Mount Google Drive and import necessary packages.

In [0]:
from google.colab import drive
drive.mount('/content/gdrive')
data_dir = 'gdrive/My Drive/Colab Notebooks/AuthorshipAttribution/data' # @param {type:"string"}

Go to this URL in a browser: https://accounts.google.com/o/oauth2/auth?client_id=947318989803-6bn6qk8qdgf4n4g3pfee6491hc0brc4i.apps.googleusercontent.com&redirect_uri=urn%3aietf%3awg%3aoauth%3a2.0%3aoob&response_type=code&scope=email%20https%3a%2f%2fwww.googleapis.com%2fauth%2fdocs.test%20https%3a%2f%2fwww.googleapis.com%2fauth%2fdrive%20https%3a%2f%2fwww.googleapis.com%2fauth%2fdrive.photos.readonly%20https%3a%2f%2fwww.googleapis.com%2fauth%2fpeopleapi.readonly

Enter your authorization code:
··········
Mounted at /content/gdrive


In [0]:
import os
import json
import codecs
import operator
import re
import string
import argparse
import numpy as np
from collections import defaultdict
import pickle

In [0]:
import nltk
from nltk.tokenize import word_tokenize, WordPunctTokenizer,PunktSentenceTokenizer, TreebankWordTokenizer
from nltk.corpus import stopwords, webtext
from nltk.stem import WordNetLemmatizer, PorterStemmer
from nltk.tag import pos_tag
from nltk.sentiment.vader import SentimentIntensityAnalyzer
import nltk
nltk.download('webtext')
nltk.download('vader_lexicon')
nltk.download('stopwords')



[nltk_data] Downloading package webtext to /root/nltk_data...
[nltk_data]   Unzipping corpora/webtext.zip.
[nltk_data] Downloading package vader_lexicon to /root/nltk_data...
[nltk_data] Downloading package stopwords to /root/nltk_data...
[nltk_data]   Unzipping corpora/stopwords.zip.


True

In [0]:
from sklearn.preprocessing import scale
from sklearn import utils
from sklearn.feature_extraction.text import TfidfVectorizer, CountVectorizer
from sklearn.linear_model import LogisticRegression
from sklearn.svm import LinearSVC ,SVC
from sklearn import preprocessing
from sklearn.multiclass import OneVsRestClassifier
from sklearn.calibration import CalibratedClassifierCV

Function to calculate the n-gram frequency of a string of text.

In [0]:
# calculating n-gram frequency for a review text
def ngram_represent_text(text,n):
    if n>0:
        tokens = [text[i:i+n] for i in range(len(text)-n+1)]
    frequency = defaultdict(int)
    for token in tokens:
        frequency[token] += 1
    return frequency

Function to get the n-gram vocabulary of the dataset.

In [0]:
# constructing n-gram vocabulary from texts - calculating n-gram frequencies and storing them in dictionaries
def ngram_extract_vocabulary(texts,n,ft):
    occurrences=defaultdict(int)
    for text in texts:
        text_occurrences=ngram_represent_text(text,n)
        for ngram in text_occurrences:
            if ngram in occurrences:
                occurrences[ngram]+=text_occurrences[ngram]
            else:
                occurrences[ngram]=text_occurrences[ngram]
    vocabulary=[]
    for i in occurrences.keys():
        if occurrences[i]>=ft:
            vocabulary.append(i)
    return vocabulary

Set hyperparameters here.

In [0]:
# hyperparameters
ft = 5          # low frequency threshold. only n-grams of frequency >= ft are added to the vocabulary
n = 4           # n-gram value

We use the MaxAbsScaler to scale each feature by its Maximum Absolute Value.
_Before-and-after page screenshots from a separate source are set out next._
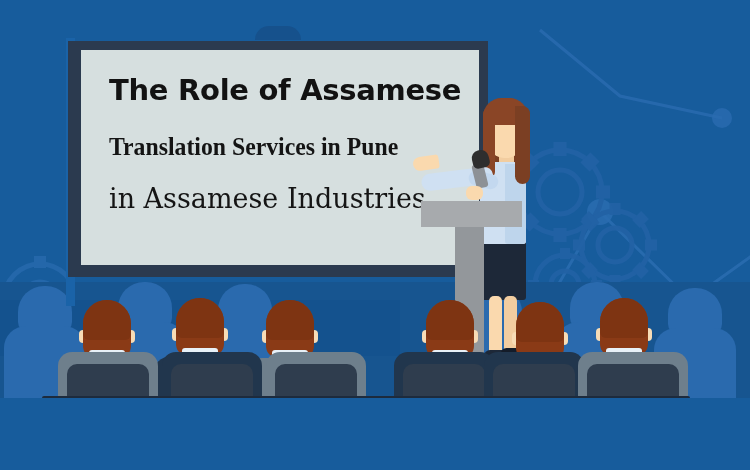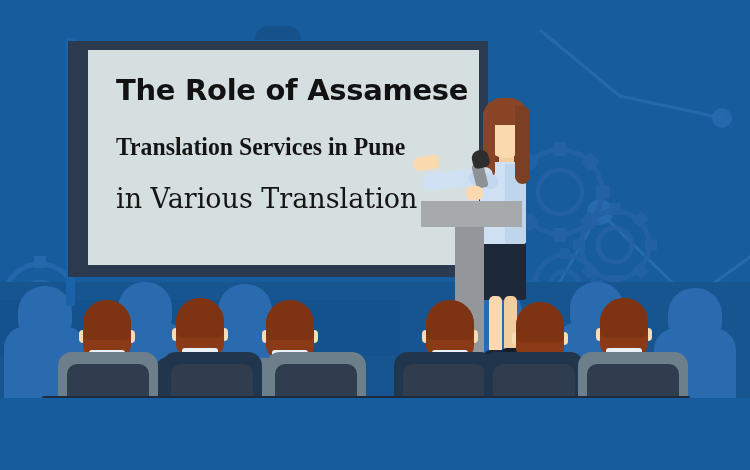--- a/index.html
+++ b/index.html
@@ -31,21 +31,21 @@
     background:#16518c;border-radius:14px 14px 0 0;
   }
   .bracket-l{
     position:absolute;left:66px;top:38px;width:9px;height:268px;
     background:#1a63a8;
   }
   .screen-frame{
     position:absolute;left:68px;top:41px;width:420px;height:236px;
     background:#2b3a4f;
     box-sizing:border-box;
-    padding:9px 9px 12px 20px;
+    padding:9px 9px 12px 13px;
   }
   .screen-inner{
     width:100%;height:100%;
     background:#d6dfdf;
     position:relative;
     box-sizing:border-box;
     padding:26px 0 0 28px;
   }
   .t-line1{
     font-family:"DejaVu Sans",sans-serif;
@@ -287,21 +287,21 @@
     <div class="sh-head"></div>
       <div class="sh-body"></div>
   </div>
 
   <div class="mount"></div>
   <div class="bracket-l"></div>
   <div class="screen-frame">
     <div class="screen-inner">
       <div class="t-line1">The Role of Assamese</div>
       <div class="t-line2">Translation Services in Pune</div>
-      <div class="t-line3">in Various Translation</div>
+      <div class="t-line3">in Assamese Industries</div>
     </div>
   </div>
 
   <div>
     <div class="sp sp-hair-back"></div>
     <div class="sp sp-skirt"></div>
     <div class="sp sp-legA"></div>
     <div class="sp sp-legB"></div>
     <div class="sp sp-shoeA"></div>
     <div class="sp sp-shoeB"></div>

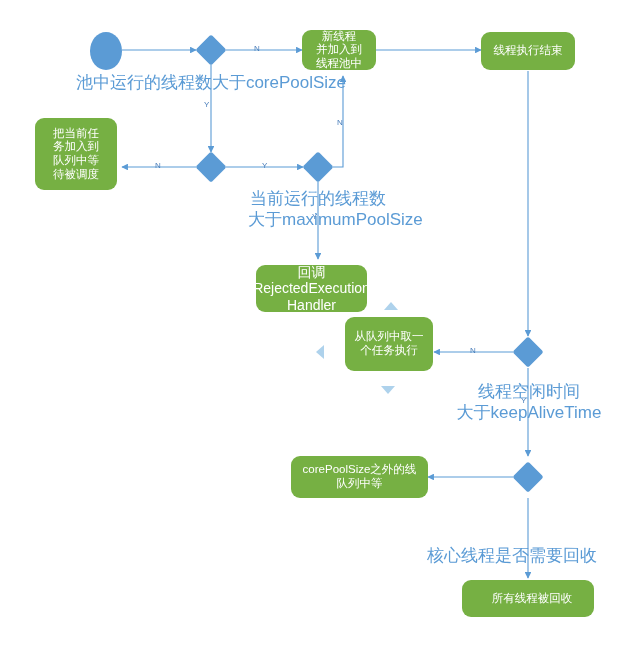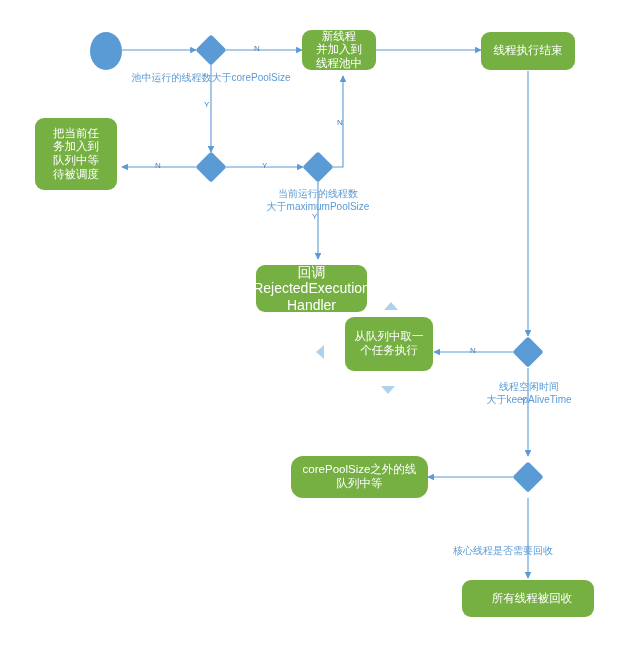--- a/index.html
+++ b/index.html
@@ -55,21 +55,21 @@
   .edge-label {
     position: absolute;
     color: #4a7eba;
     font-size: 8px;
     text-align: center;
     white-space: nowrap;
   }
   .node-caption {
     position: absolute;
     color: #5b9bd5;
-    font-size: 10px;
+    font-size: 17px;
     line-height: 1.25;
     text-align: center;
     white-space: nowrap;
   }
   .handle {
     position: absolute;
     width: 0;
     height: 0;
     border-style: solid;
   }
@@ -180,21 +180,21 @@
   <div class="node proc" style="left:345px; top:317px; width:88px; height:54px;">
     <div>
       <span>从队列中取一</span>
       <span>个任务执行</span>
     </div>
   </div>
 
   <div class="node diamond" style="left:517px; top:466px; width:22px; height:22px;"></div>
   <div class="node-caption" style="left:427px; top:501px; width:152px;margin-top:44px;">核心线程是否需要回收</div>
 
-  <div class="node proc" style="left:291px; top:456px; width:137px; height:42px;border-radius:12px;">
+  <div class="node proc" style="left:291px; top:456px; width:137px; height:42px;">
     <div>
       <span>corePoolSize之外的线</span>
       <span>队列中等</span>
     </div>
   </div>
 
   <div class="node proc" style="left:462px; top:580px; width:132px; height:37px;padding-left:12px;">
     <div>
       <span>所有线程被回收</span>
     </div>

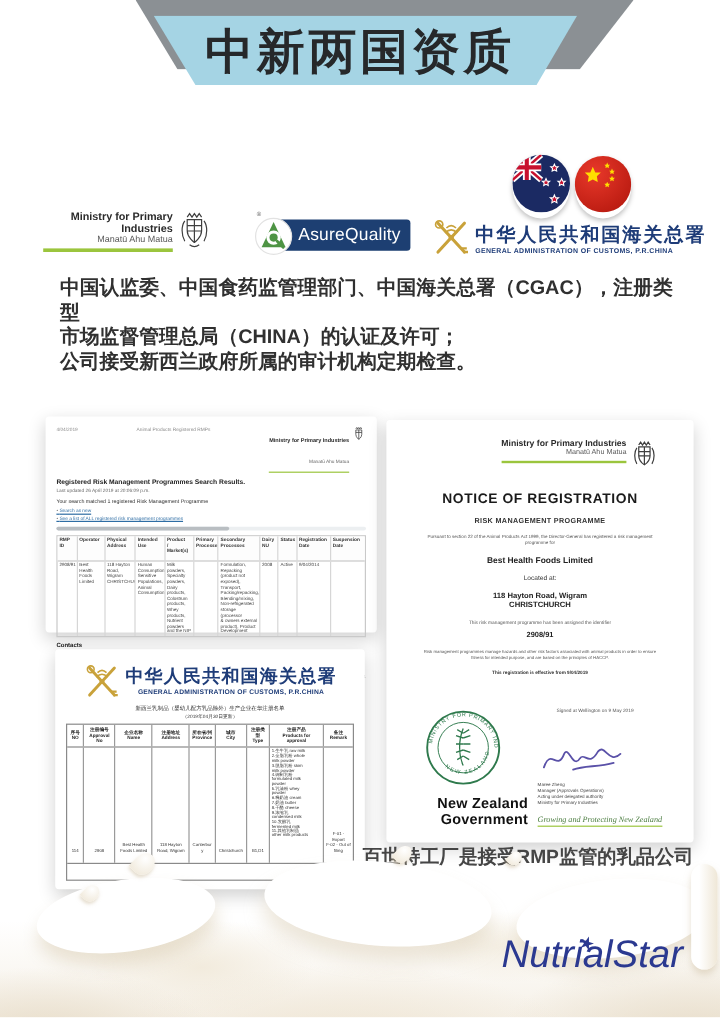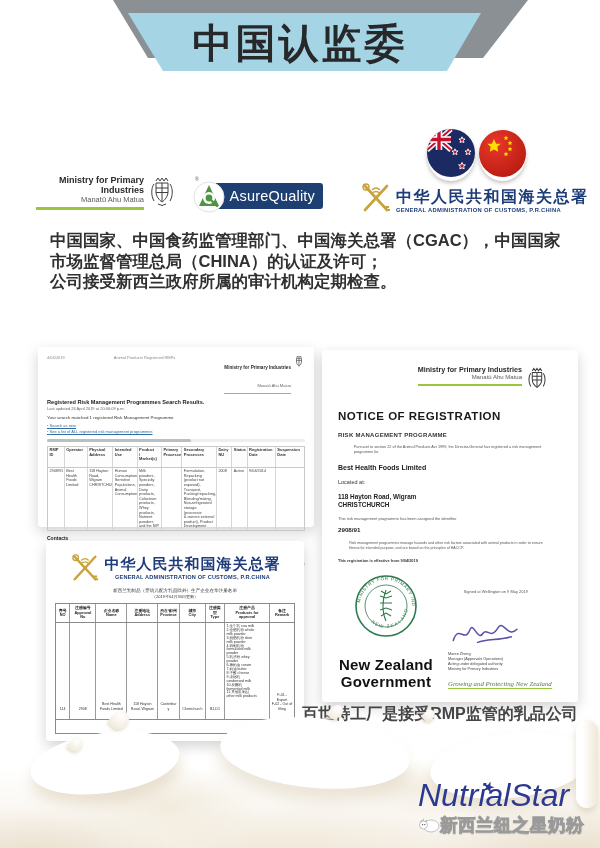--- a/index.html
+++ b/index.html
@@ -25,21 +25,21 @@
   .flag-cn{left:479px;top:130px;}
 
   
   .mpi-logo{left:36px;top:175px;display:flex;align-items:flex-start;}
   .mpi-text{width:108px;text-align:right;}
   .mpi-l1{font-size:9px;font-weight:bold;color:#2a2a2a;line-height:10px;}
   .mpi-l2{font-size:7.5px;color:#5a5a5a;line-height:9px;}
   .mpi-underline{height:2.5px;background:#9bc53d;margin-top:3px;}
   .mpi-crest{margin-left:4px;}
 
-  .asure-logo{left:193px;top:180px;width:132px;height:32px;}
+  .asure-logo{left:212px;top:180px;width:132px;height:32px;}
   .asure-bar{position:absolute;left:14px;top:3px;width:116px;height:26px;background:#1d3f72;
     border-radius:3px;color:#fff;font-size:14.5px;display:flex;align-items:center;
     justify-content:flex-end;padding-right:8px;box-sizing:border-box;letter-spacing:.2px;}
   .asure-mark{position:absolute;left:0;top:0;}
   .asure-r{position:absolute;left:2px;top:-4px;font-size:5px;color:#555;}
 
   .gacc-logo{left:360px;top:180px;display:flex;align-items:center;}
   .gacc-txt{margin-left:4px;}
   .gacc-cn{font-family:"Liberation Serif",serif;font-size:16px;font-weight:bold;
     color:#1e3c78;letter-spacing:1.5px;line-height:17px;}
@@ -117,35 +117,35 @@
   .d2-row2{display:flex;border-top:.6px solid #8a8a8a;height:13px;align-items:center;}
   .d2-row2 .p{margin-left:71%;width:19%;text-align:center;font-size:3.6px;color:#333;}
 
   
   .d3-logo{display:flex;justify-content:flex-end;align-items:flex-start;margin-right:14px;}
   .d3-logo .t{text-align:right;}
   .d3-logo .a{font-size:7.2px;font-weight:bold;color:#2a2a2a;line-height:8px;}
   .d3-logo .b{font-size:6px;color:#5a5a5a;line-height:7.5px;}
   .d3-logo .u{height:2px;background:#9bc53d;margin-top:2px;}
   .d3-logo .crest{margin-left:4px;}
-  .ctr{text-align:left;}
+  .ctr{text-align:center;}
   .d3-title{font-size:11.5px;font-weight:bold;color:#1a1a1a;letter-spacing:.5px;margin-top:17px;}
   .d3-sub{font-size:6px;font-weight:bold;color:#333;margin-top:10px;letter-spacing:.3px;}
   .d3-para{font-size:3.8px;color:#555;margin:7px auto 0;width:86%;line-height:5px;}
   .d3-company{font-size:7px;font-weight:bold;color:#222;margin-top:9px;}
   .d3-located{font-size:5.5px;color:#333;margin-top:8px;}
   .d3-addr{font-size:6.4px;font-weight:bold;color:#222;margin-top:8px;line-height:7.6px;}
   .d3-idline{font-size:4px;color:#555;margin-top:8px;}
   .d3-id{font-size:6.2px;font-weight:bold;color:#222;margin-top:5px;}
   .d3-para2{font-size:3.6px;color:#555;margin:8px auto 0;width:90%;line-height:4.8px;}
   .d3-eff{font-size:3.9px;font-weight:bold;color:#333;margin-top:7px;}
   .d3-signed{font-size:4px;color:#555;text-align:right;margin:26px 34px 0 0;}
   .d3-bottom{position:absolute;left:10px;right:10px;bottom:12px;display:flex;align-items:flex-end;}
   .d3-stampcol{width:108px;text-align:center;}
-  .d3-govt{font-size:15px;font-weight:bold;color:#111;letter-spacing:.2px;margin-top:14px;}
+  .d3-govt{font-size:12px;font-weight:bold;color:#111;letter-spacing:.2px;margin-top:2px;text-align:right;}
   .d3-signcol{flex:1;margin-left:8px;}
   .d3-signer{font-size:3.8px;color:#444;line-height:5px;}
   .d3-script{font-family:"Liberation Serif",serif;font-style:italic;font-size:6.8px;
       color:#4a7c3f;margin-top:4px;border-bottom:1.4px solid #9bc53d;display:inline-block;
       padding-bottom:1px;}
 
   
   .caption{left:290px;top:704px;width:300px;text-align:center;font-size:16px;
     color:#454545;font-weight:600;}
 
@@ -181,21 +181,21 @@
   .brand-cn{font-size:17.5px;font-weight:bold;color:#fdfdfd;letter-spacing:.5px;
     -webkit-text-stroke:.9px #9a9a9a;text-shadow:0 1px 1px rgba(120,120,120,.5);}
 </style>
 </head>
 <body>
 
 <div class="page">
 
   <div class="abs banner-gray"></div>
   <div class="abs banner-blue"></div>
-  <div class="abs banner-title">中国认监委</div>
+  <div class="abs banner-title">中新两国资质</div>
 
   <div class="abs flag flag-nz">
     <svg width="48" height="48" viewBox="0 0 48 48">
       <defs>
           <clipPath id="nzclip">
             <circle cx="24" cy="24" r="24"></circle>
           </clipPath>
         </defs>
       <g clip-path="url(#nzclip)">
         <rect width="48" height="48" fill="#1b2a63"></rect>
@@ -290,21 +290,21 @@
         <circle cx="16" cy="18" r="2.2" fill="#c9a23a"></circle>
       </svg>
     </div>
     <div class="gacc-txt">
       <div class="gacc-cn">中华人民共和国海关总署</div>
       <div class="gacc-en">GENERAL ADMINISTRATION OF CUSTOMS, P.R.CHINA</div>
     </div>
   </div>
 
   <div class="abs intro">
-      <div class="intro-line">中国国家、中国食药监管理部门、中国海关总署（CGAC），中国国家</div>
+      <div class="intro-line">中国认监委、中国食药监管理部门、中国海关总署（CGAC），注册类型</div>
       <div class="intro-line">市场监督管理总局（CHINA）的认证及许可；</div>
       <div class="intro-line">公司接受新西兰政府所属的审计机构定期检查。</div>
     </div>
 
   <div class="abs doc doc1">
     <div class="d1-meta">
       <span class="m">4/04/2019</span>
       <span class="m">Animal Products   Registered RMPs</span>
       <span class="d1-minilogo">
         <span class="t">
@@ -586,27 +586,15 @@
   <div class="drop drop2"></div>
   <div class="drop drop3"></div>
   <div class="drop drop4"></div>
   <div class="drip"></div>
 
   <div class="abs brand">
     <div class="brand-name">
       <span>NutrialStar</span>
       <span class="brand-star">★</span>
     </div>
-    <div class="brand-cnrow">
-      <svg width="22" height="18" viewBox="0 0 22 18">
-        <g stroke="#b5b5b5" stroke-width="0.8" fill="#ffffff">
-          <ellipse cx="13" cy="10" rx="8" ry="6"></ellipse>
-          <circle cx="5.5" cy="9" r="4"></circle>
-          <path d="M2.5,6 l1.5,-2 M5,5 l0.5,-2.2 M7.5,6 l1,-2" stroke="#9a9a9a" fill="none"></path>
-        </g>
-        <circle cx="4.6" cy="8.6" r="0.7" fill="#555"></circle>
-        <circle cx="6.8" cy="8.6" r="0.7" fill="#555"></circle>
-      </svg>
-      <div class="brand-cn">新西兰纽之星奶粉</div>
-    </div>
   </div>
 
 </div>
 
 </body></html>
It translates each feature individually such that the maximal absolute value of each feature in the training set will be 1.0. It does not shift/center the data, and thus does not destroy any sparsity.

In [0]:
max_abs_scaler = preprocessing.MaxAbsScaler()
stopwords_list = {'en': set(stopwords.words('english')) , 'fr':set(stopwords.words('french')),
                  'sp': set(stopwords.words('spanish')) , 'it':set(stopwords.words('italian'))}

Load and preprocess training and testing data.

In [0]:
# placeholders for training and testing data
train_set , train_labels = [], []
test_set , test_labels = [] , []

# reading training and testing data from pickle files
train_data, test_data = None, None
with open(data_dir + "/train_data.pickle", "rb") as f:
    train_data = pickle.load(f)
with open(data_dir + "/test_data.pickle", "rb") as f:
    test_data = pickle.load(f)

# populating training and testing placeholders with data
train_set = train_data['train_texts']
train_labels = train_data['train_labels']
test_set = test_data['test_texts']
test_labels = test_data['test_labels']

In [0]:
def get_chunks(l, n):
    n = max(1, n)
    return [l[i:i+n] for i in range(0, len(l), n)]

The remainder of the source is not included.